C1_W3_lecture_nb_02_manipulating_word_embeddings in this “jupyter-notebook”, there is a function “find_closest_word” to find the ‘country’.
In the function there is a commented line
# Get the norm of each difference vector.
# It means the squared euclidean distance from each word to the input vector
delta = np.sum(diff * diff, axis=1)
But by the defination given in the slides the “equilidian distance” is calculated after taking square root of dot product.
It is creating confusion, what do you guys think.
I have tried with various other methods(by going through defination, please find below.
# Get the norm of each difference vector.

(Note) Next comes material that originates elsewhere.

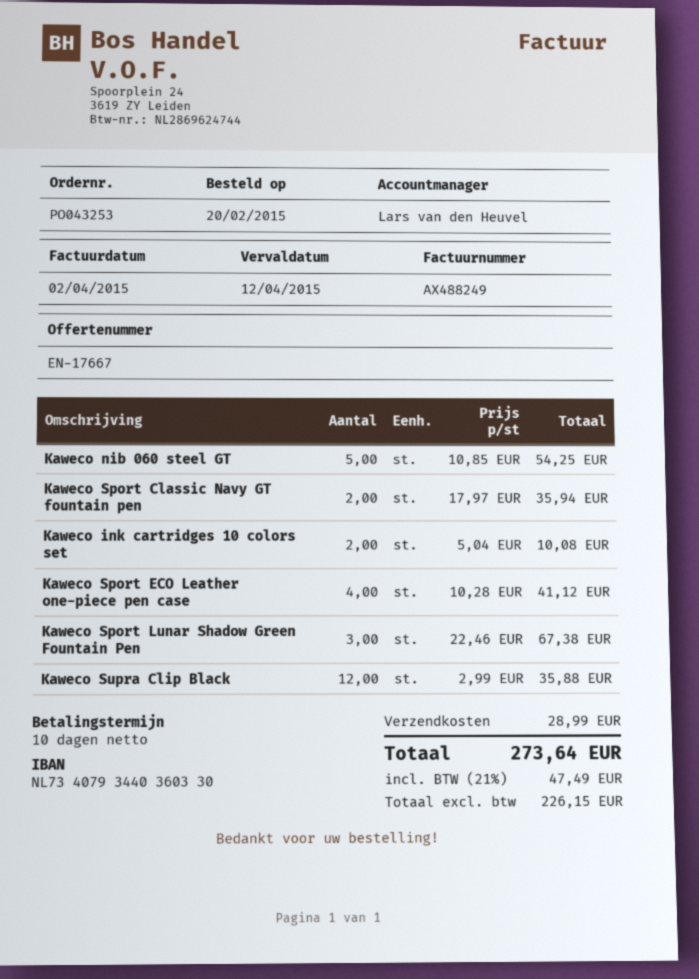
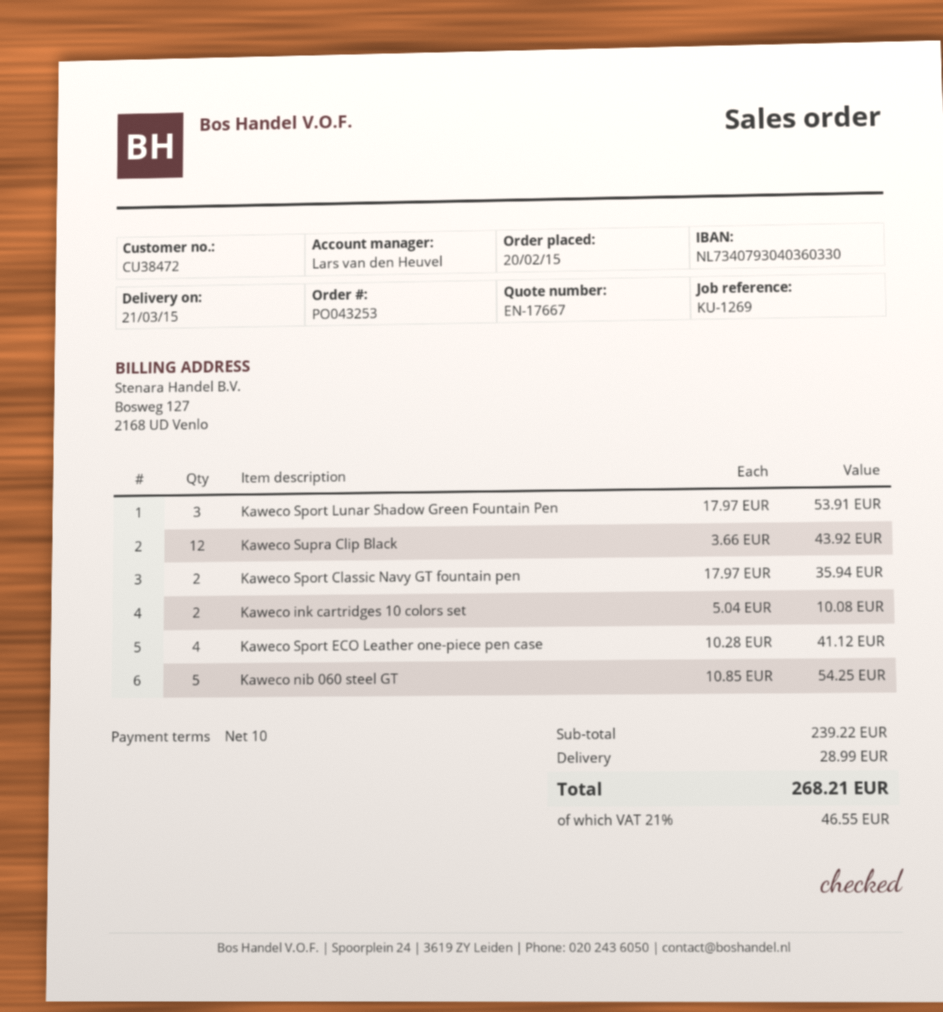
bank account: NL7340793440360330 -> NL7340793040360330
Kaweco Sport Lunar Shadow Green Fountain Pen: 3 x 22.46 = 67.38 -> 3 x 17.97 = 53.91
Kaweco Supra Clip Black: 12 x 2.99 = 35.88 -> 12 x 3.66 = 43.92
tax: 21% = 47.49 -> 21% = 46.55
total: 273.64 -> 268.21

# It means the squared euclidean distance from each word to the input vector
delta = np.sum(diff * diff, axis=1)
# It means the squared euclidean distance from each word to the input vector
# here np.sqrt has been added
delta = np.sqrt(np.sum(diff * diff, axis=1))

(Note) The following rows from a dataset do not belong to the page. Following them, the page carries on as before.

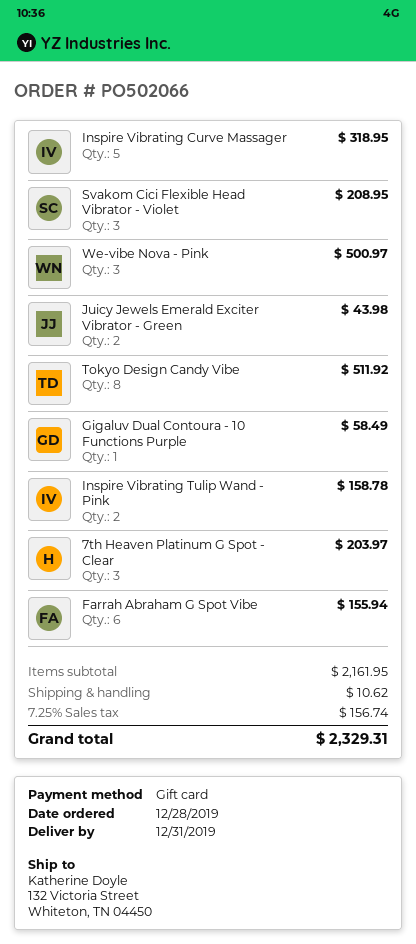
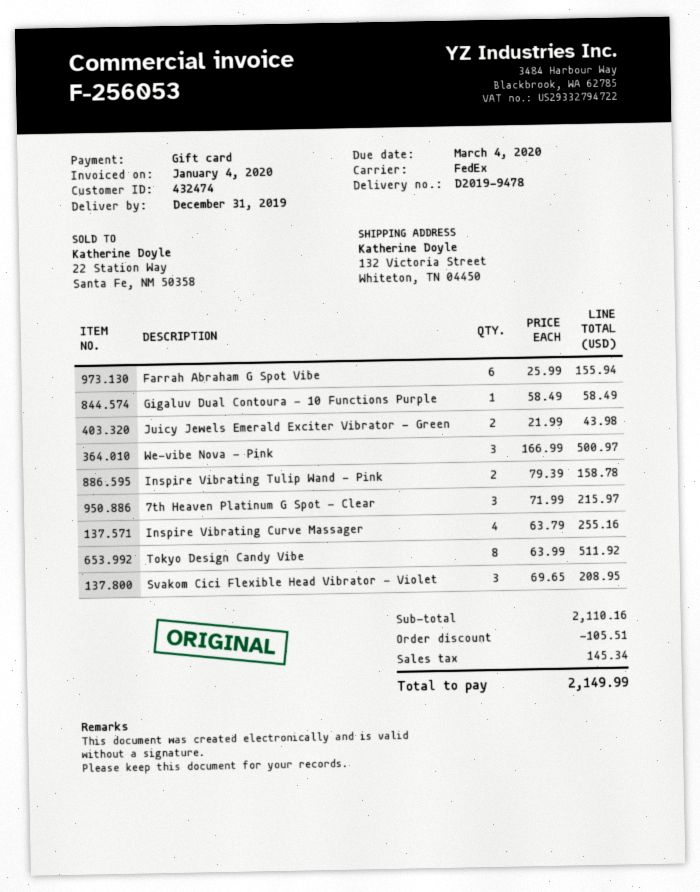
Inspire Vibrating Curve Massager: 5 for 318.95 -> 4 for 255.16
7th Heaven Platinum G Spot - Clear: 3 for 203.97 -> 3 for 215.97
subtotal: 2161.95 -> 2110.16
discount: none -> 105.51
shipping: 10.62 -> none
tax: 156.74 -> 145.34
total: 2329.31 -> 2149.99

# by defination below is the norm of a vector in one liner
delta = np.linalg.norm(diff, axis=1)
I am more concerned about the “definition” and what is written as a comment.
Yes I know result will be same with out using square-root. As I already posted code sample.

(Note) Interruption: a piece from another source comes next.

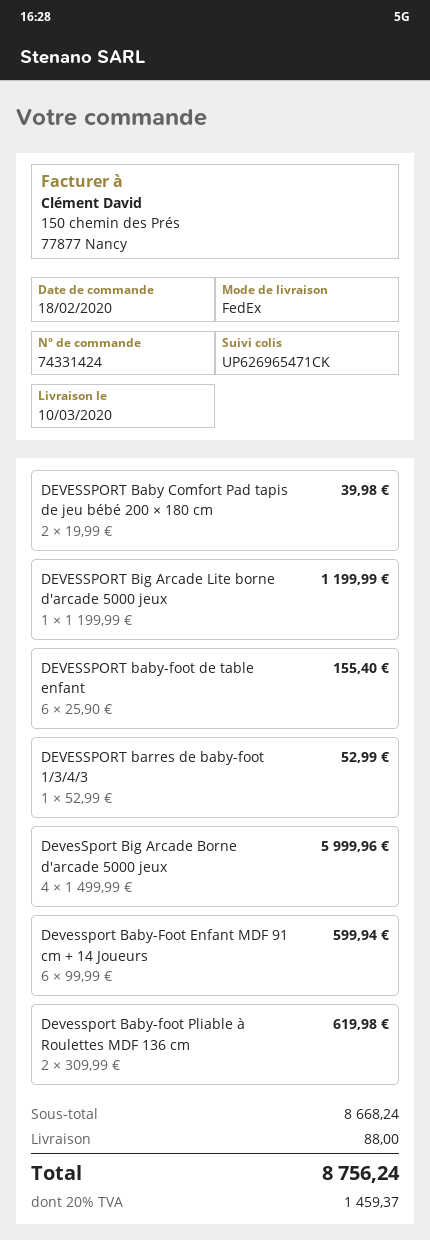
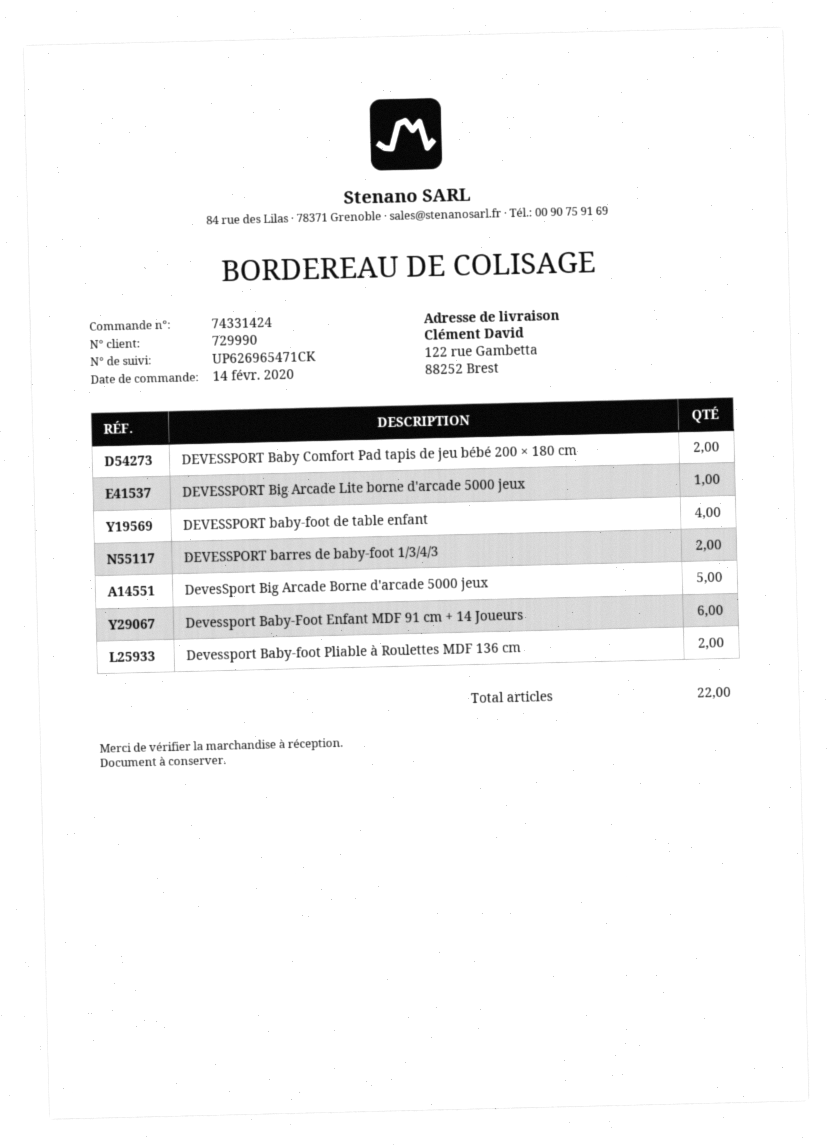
order date: 2020-02-18 -> 2020-02-14
DEVESSPORT baby-foot de table enfant: 6 -> 4
DEVESSPORT barres de baby-foot 1/3/4/3: 1 -> 2
DevesSport Big Arcade Borne d'arcade 5000 jeux: 4 -> 5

For such a example of 300 vectors used in the course I don’t think there will be huge saving in computational cost. Even this is the case it should be “mentioned” in comments.
Hey @kamlesh_karki,
Welcome, and we are glad that you could be a part of our community As Tom already explained, the results won’t differ in either of the cases; and as far as the comment goes, let me raise an issue with the team.
To keep the code as is, the only thing we would need to change is the following comment from:
Get the norm of each difference vector.
to:
Get the squared L2 norm of each difference vector.